We want to get the minimum value for this loss function and get the paramethers $\phi$.

$$ \begin{equation} \mathcal{L_D} = \sum_i \left( -(1 - y_i) \log\left[ 1 - ŷ_i \right] - y_i \log\left[ ŷ_i \right] \right) \end{equation} $$

$$ ŷ_i = \sigma(d(x_i, \phi)) $$

Where $\sigma$ is the sigmoid function, $y_i$ is the true label (0 for fake and 1 for true) and $ŷ_i$ is the predicted probability.

As you can see, the loss function is the adapted cross entropy loss. In this function we distinguish between the case of fake and true. But this can be reorganized distinguishing between the $j$ real samples and the $i$ fake samples.

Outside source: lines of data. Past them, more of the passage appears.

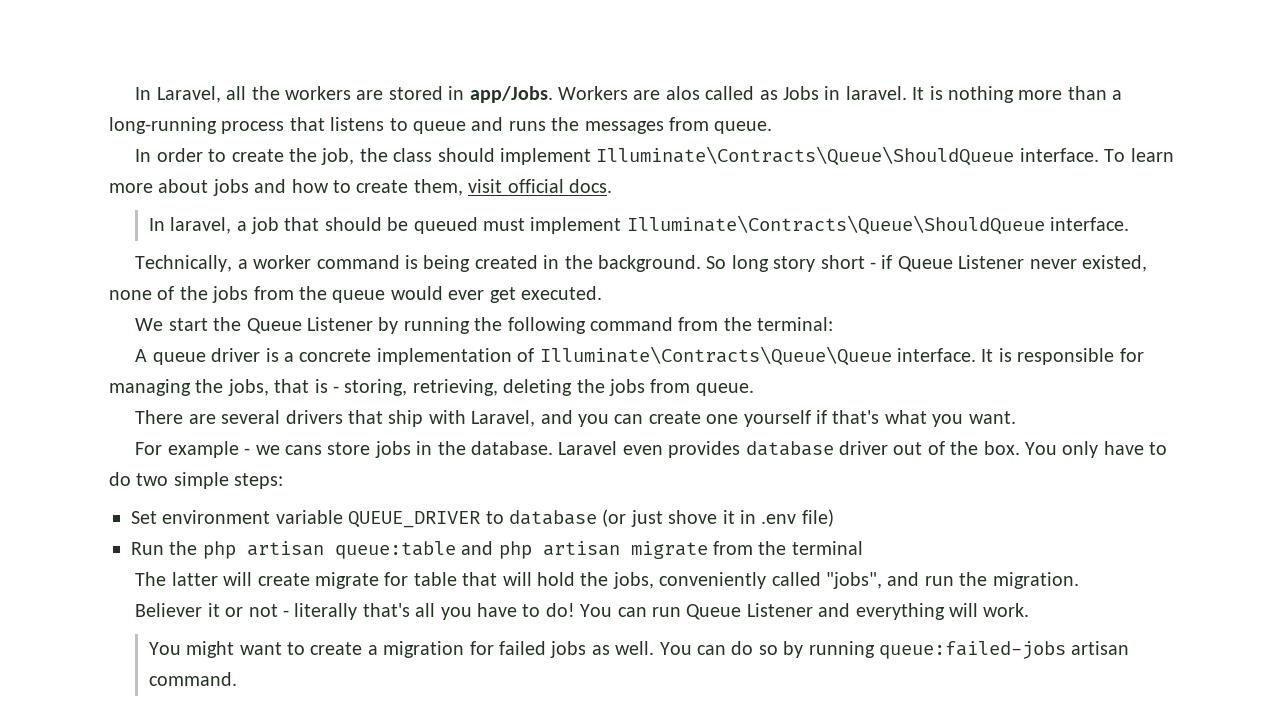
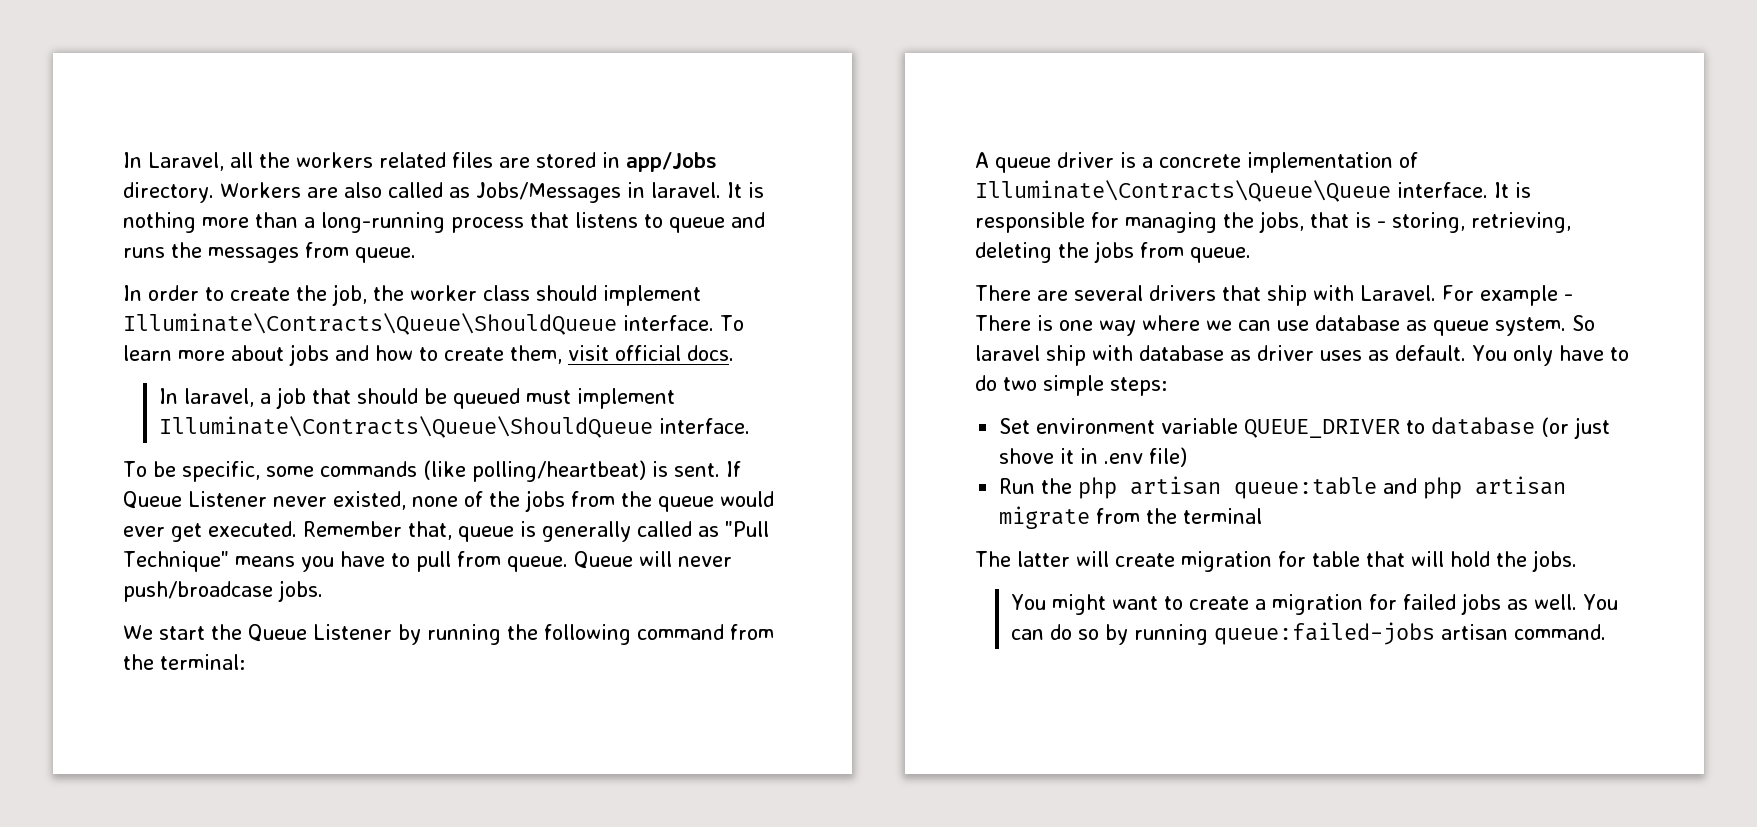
- In Laravel, all the workers are stored in app/Jobs.
+ In Laravel, all the workers related files are stored in app/Jobs directory.
- Workers are alos called as Jobs in laravel.
+ Workers are also called as Jobs/Messages in laravel.
- In order to create the job, the class should implement Illuminate\Contracts\Queue\ShouldQueue interface.
+ In order to create the job, the worker class should implement Illuminate\Contracts\Queue\ShouldQueue interface.
- Technically, a worker command is being created in the background. So long story short - if Queue Listener never existed, none of the jobs from the queue would ever get executed.
+ To be specific, some commands (like polling/heartbeat) is sent. If Queue Listener never existed, none of the jobs from the queue would ever get executed. Remember that, queue is generally called as "Pull Technique" means you have to pull from queue. Queue will never push/broadcase jobs.
- There are several drivers that ship with Laravel, and you can create one yourself if that's what you want.
- For example - we cans store jobs in the database. Laravel even provides database driver out of the box.
+ There are several drivers that ship with Laravel. For example - There is one way where we can use database as queue system. So laravel ship with database as driver uses as default.
- The latter will create migrate for table that will hold the jobs, conveniently called "jobs", and run the migration.
- Believer it or not - literally that's all you have to do! You can run Queue Listener and everything will work.
+ The latter will create migration for table that will hold the jobs.

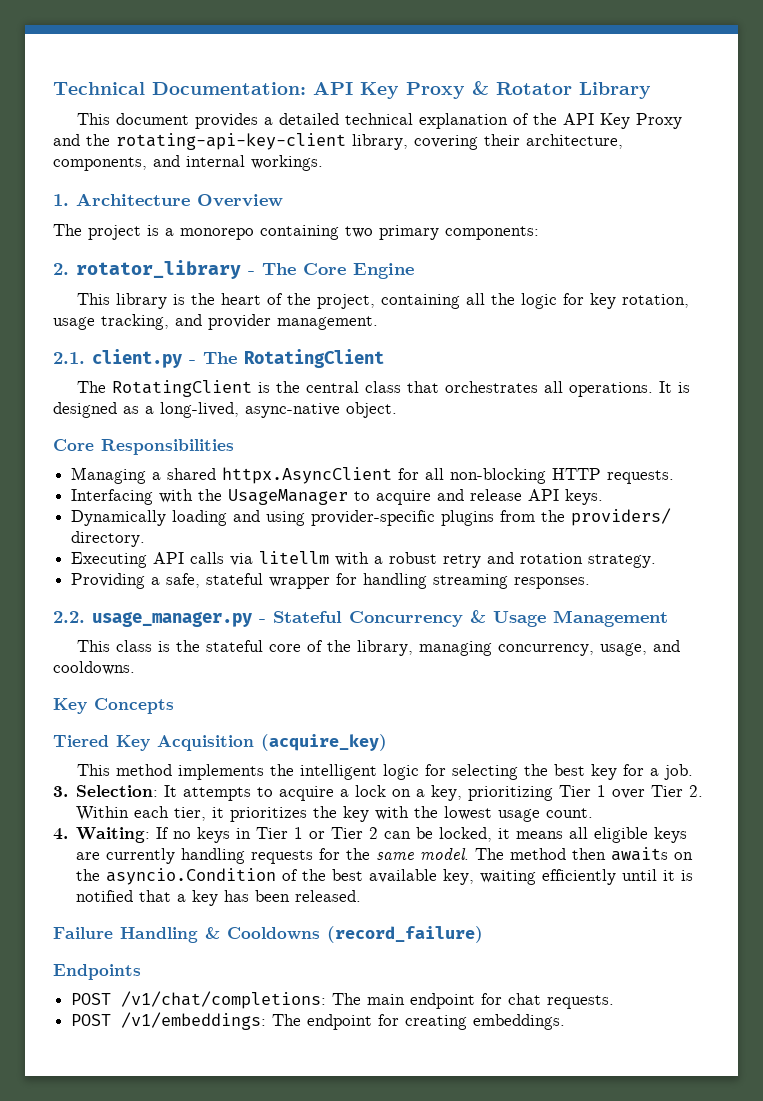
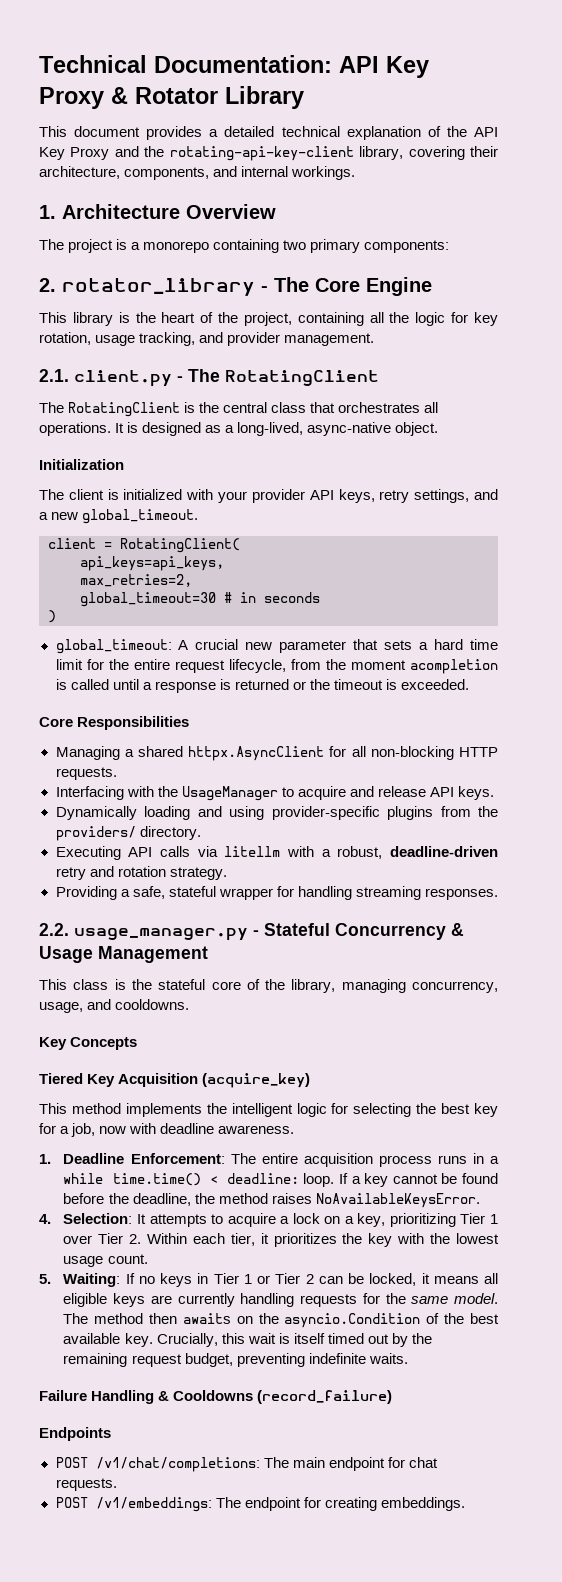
+ Initialization
+ The client is initialized with your provider API keys, retry settings, and a new global_timeout.
+ client = RotatingClient(
+ api_keys=api_keys,
+ max_retries=2,
+ global_timeout=30 # in seconds
+ )
+ global_timeout: A crucial new parameter that sets a hard time limit for the entire request lifecycle, from the moment acompletion is called until a response is returned or the timeout is exceeded.
- Executing API calls via litellm with a robust retry and rotation strategy.
+ Executing API calls via litellm with a robust, deadline-driven retry and rotation strategy.
- This method implements the intelligent logic for selecting the best key for a job.
- 3. Selection: It attempts to acquire a lock on a key, prioritizing Tier 1 over Tier 2. Within each tier, it prioritizes the key with the lowest usage count.
+ This method implements the intelligent logic for selecting the best key for a job, now with deadline awareness.
+ 1. Deadline Enforcement: The entire acquisition process runs in a while time.time() < deadline: loop. If a key cannot be found before the deadline, the method raises NoAvailableKeysError.
+ 4. Selection: It attempts to acquire a lock on a key, prioritizing Tier 1 over Tier 2. Within each tier, it prioritizes the key with the lowest usage count.
- 4. Waiting: If no keys in Tier 1 or Tier 2 can be locked, it means all eligible keys are currently handling requests for the same model.
+ 5. Waiting: If no keys in Tier 1 or Tier 2 can be locked, it means all eligible keys are currently handling requests for the same model.
- The method then awaits on the asyncio.Condition of the best available key, waiting efficiently until it is notified that a key has been released.
+ The method then awaits on the asyncio.Condition of the best available key. Crucially, this wait is itself timed out by the remaining request budget, preventing indefinite waits.

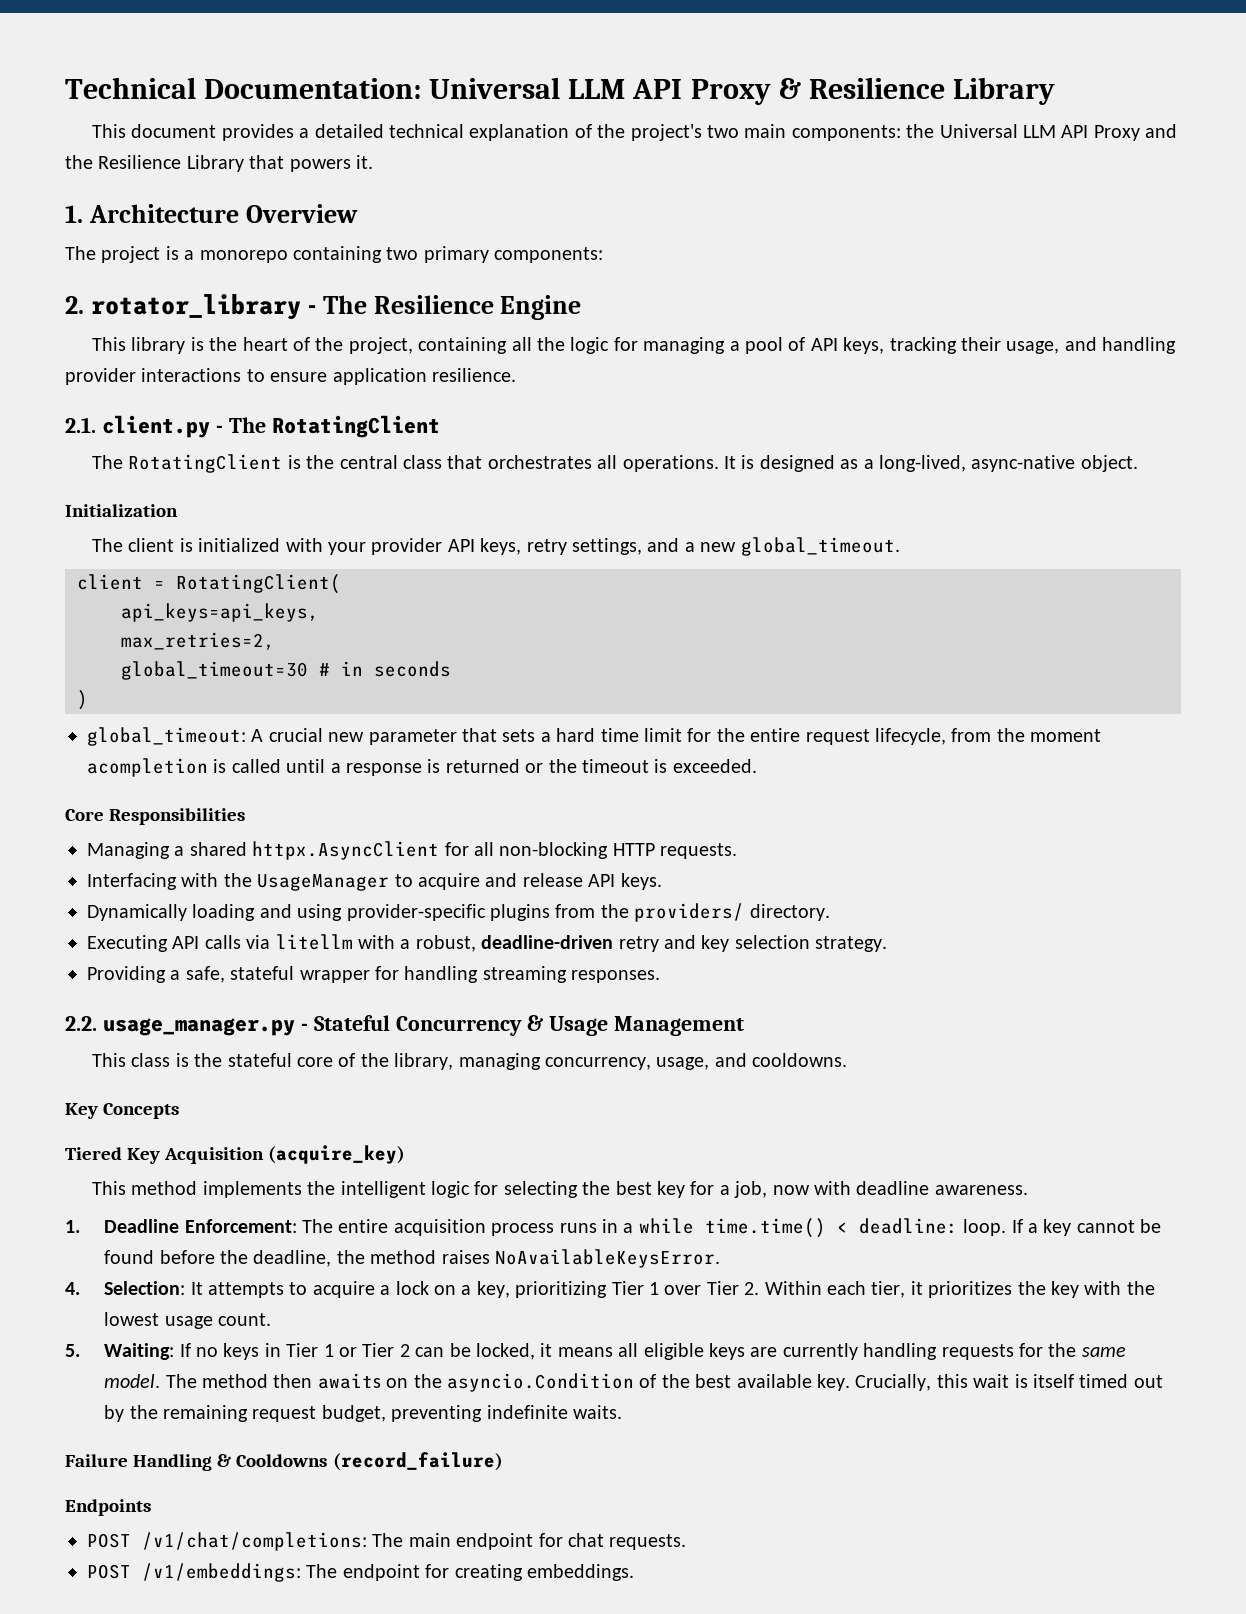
- Technical Documentation: API Key Proxy & Rotator Library
+ Technical Documentation: Universal LLM API Proxy & Resilience Library
- This document provides a detailed technical explanation of the API Key Proxy and the rotating-api-key-client library, covering their architecture, components, and internal workings.
+ This document provides a detailed technical explanation of the project's two main components: the Universal LLM API Proxy and the Resilience Library that powers it.
- 2. rotator_library - The Core Engine
+ 2. rotator_library - The Resilience Engine
- This library is the heart of the project, containing all the logic for key rotation, usage tracking, and provider management.
+ This library is the heart of the project, containing all the logic for managing a pool of API keys, tracking their usage, and handling provider interactions to ensure application resilience.
- Executing API calls via litellm with a robust, deadline-driven retry and rotation strategy.
+ Executing API calls via litellm with a robust, deadline-driven retry and key selection strategy.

$$ \begin{equation} \mathcal{L_D} =

\sum_j{-\log{[1-\sigma(d(x_j^*, \phi))}}

+\sum_i{-\log{[\sigma(d(x_i, \phi))]}} \end{equation} $$

$$ \mathcal{L_D} = \mathcal{L_{fake}} + \mathcal{L_{true}} $$

We want to MINIMIZE this loss (argmin)!

Generator

So, to get the loss of the generator, we just have to generate the image $x_j^* = g(z_j,\theta)$ and the objective of the generator will be to MAXIMIZE the loss $\mathcal{L_{fake}}$ (argmax).